= Gu Yun =

This page is about Gu Yun, the Chinese artist. For the member of Ice Creamusume, see Gu Yun (singer).

Gu Yun (顧沄 (顾沄, Ku Yün, Gù Yún), (1835–1896) was a Chinese master landscape artist. His courtesy name was Ruopo (trad. chars. 雲壺, simpl. chars. 若波, “Like Waves”). His pen name was Yunhu (云壶, “Cloud Vase”).

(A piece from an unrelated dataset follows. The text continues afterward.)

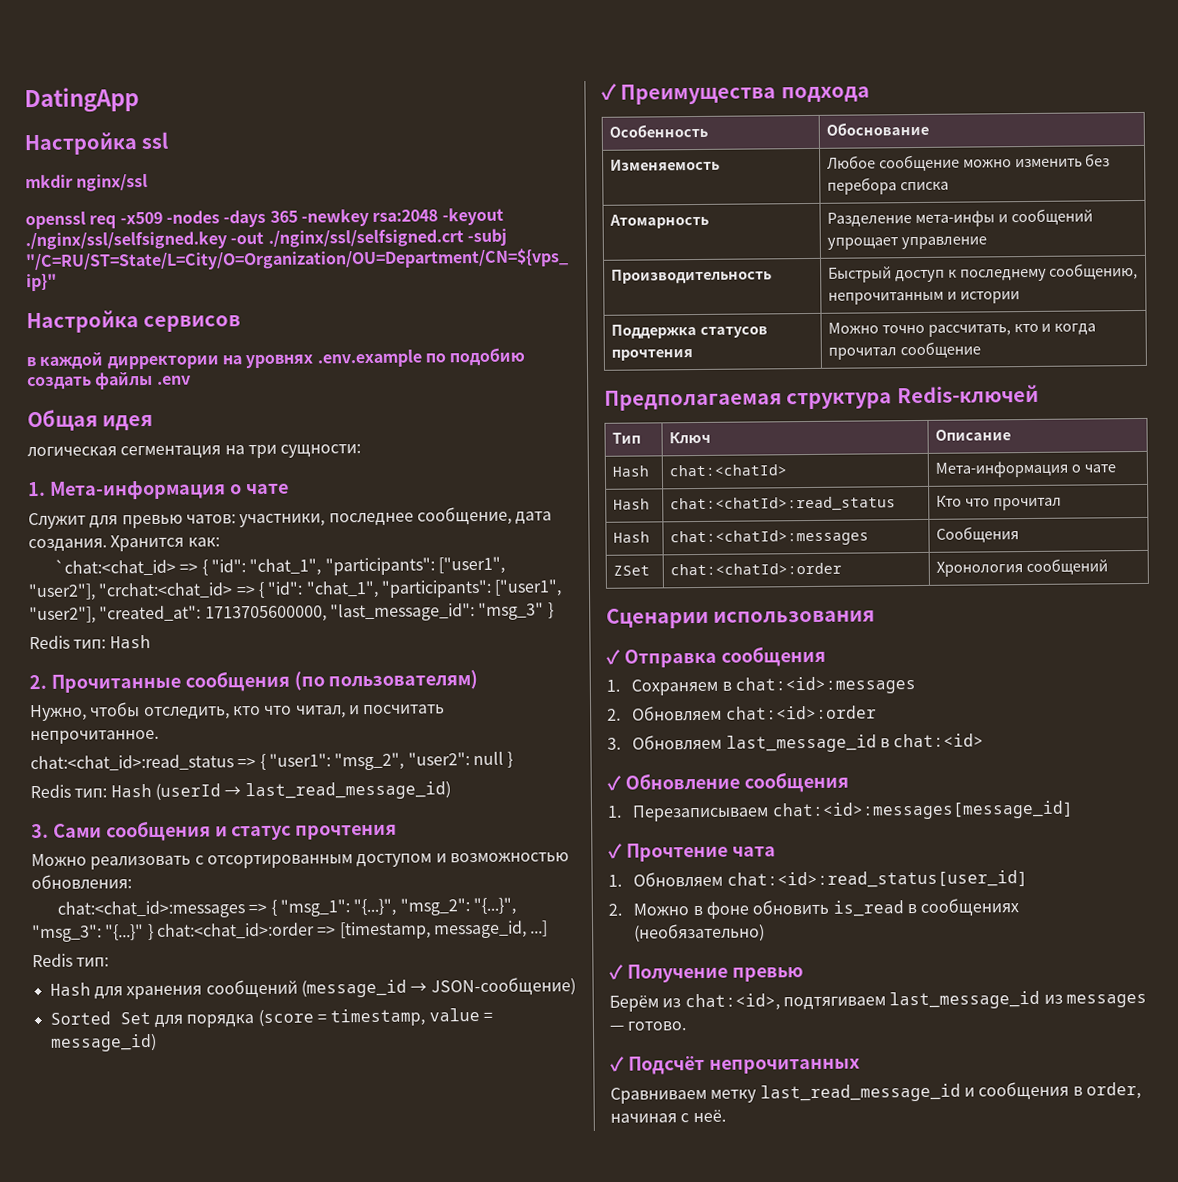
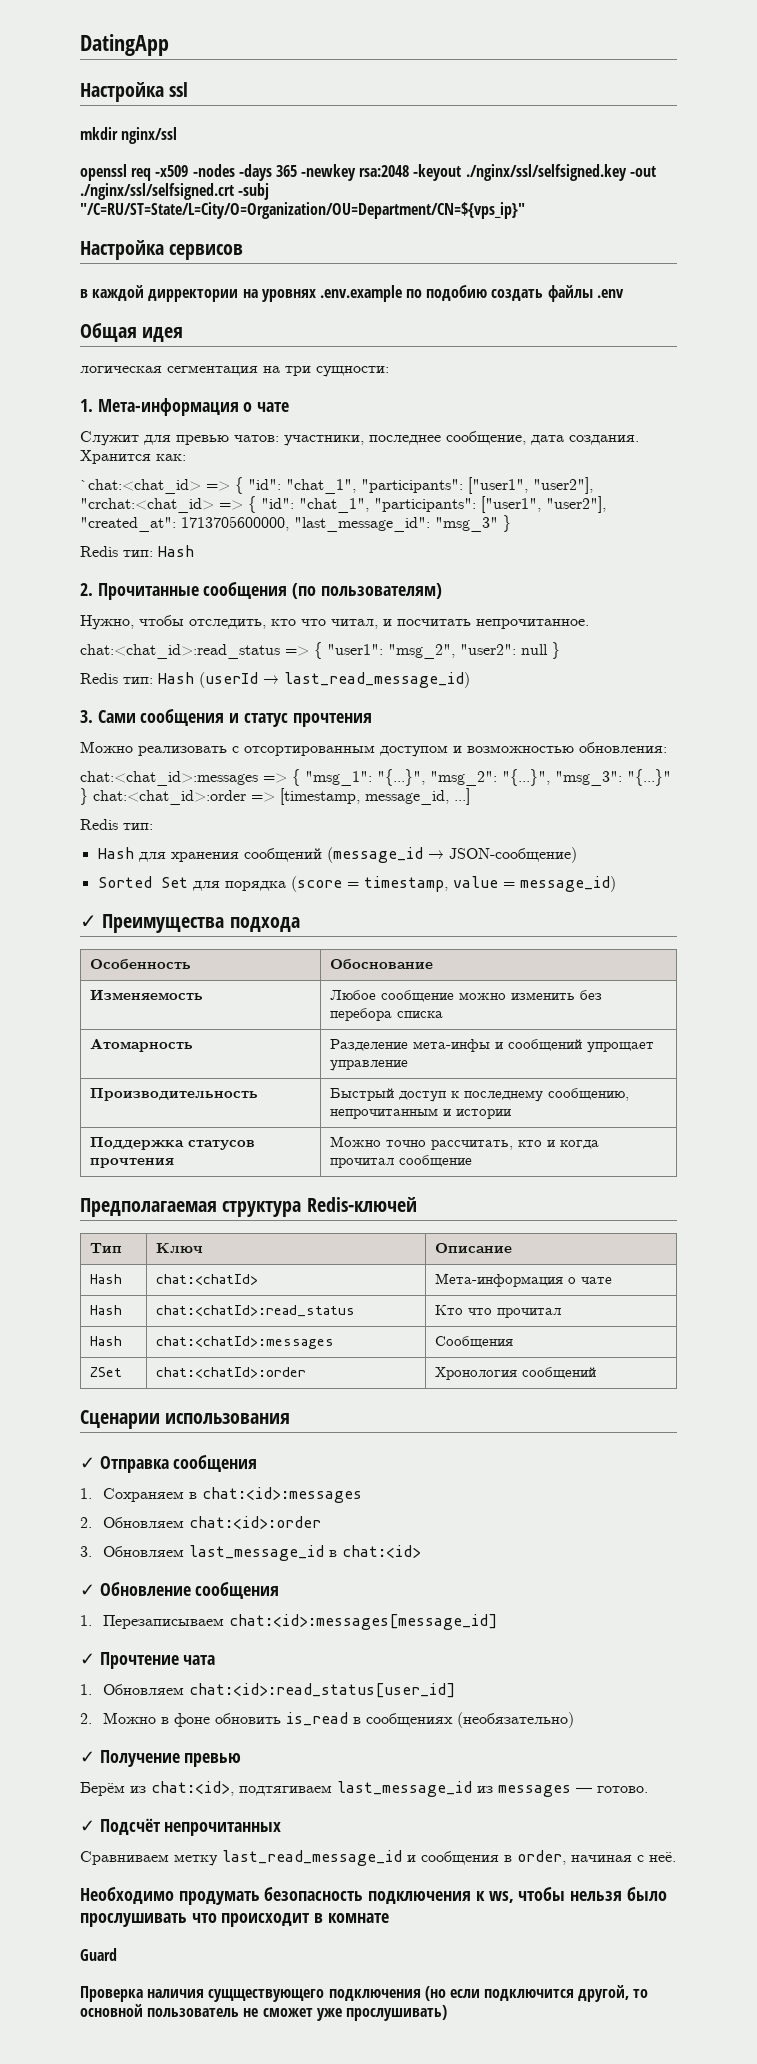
+ Необходимо продумать безопасность подключения к ws, чтобы нельзя было прослушивать что происходит в комнате
+ Guard
+ Проверка наличия сущществующего подключения (но если подключится другой, то основной пользователь не сможет уже прослушивать)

Gu was a native of the cultural mecca of Suzhou, but eventually joined the community of artists in Shanghai. He must have had access to local collections of old masters because his paintings show a mastery of classical themes. His paintings clearly show a profound respect for and influence from 17th century academic masters such as the “Four Wangs” and others. Gu's works are noted for the distinctive use of ink tones, although some criticized his work as lacking in vitality. He traveled to Japan in 1888 where he sojourned at the official Qing Embassy. On his journey to Kyoto, Gu nearly forced by a flood to remain at Nagoya. This was a loss for Japanese art that happened in 1889. After his death, Gu's reputation soared, but unfortunately the best collection of his landscapes in Japan perished in the fires of the Great Kantō earthquake in 1923. Noted works of the artist are extant there however. A printed selection of his paintings appeared in 1926.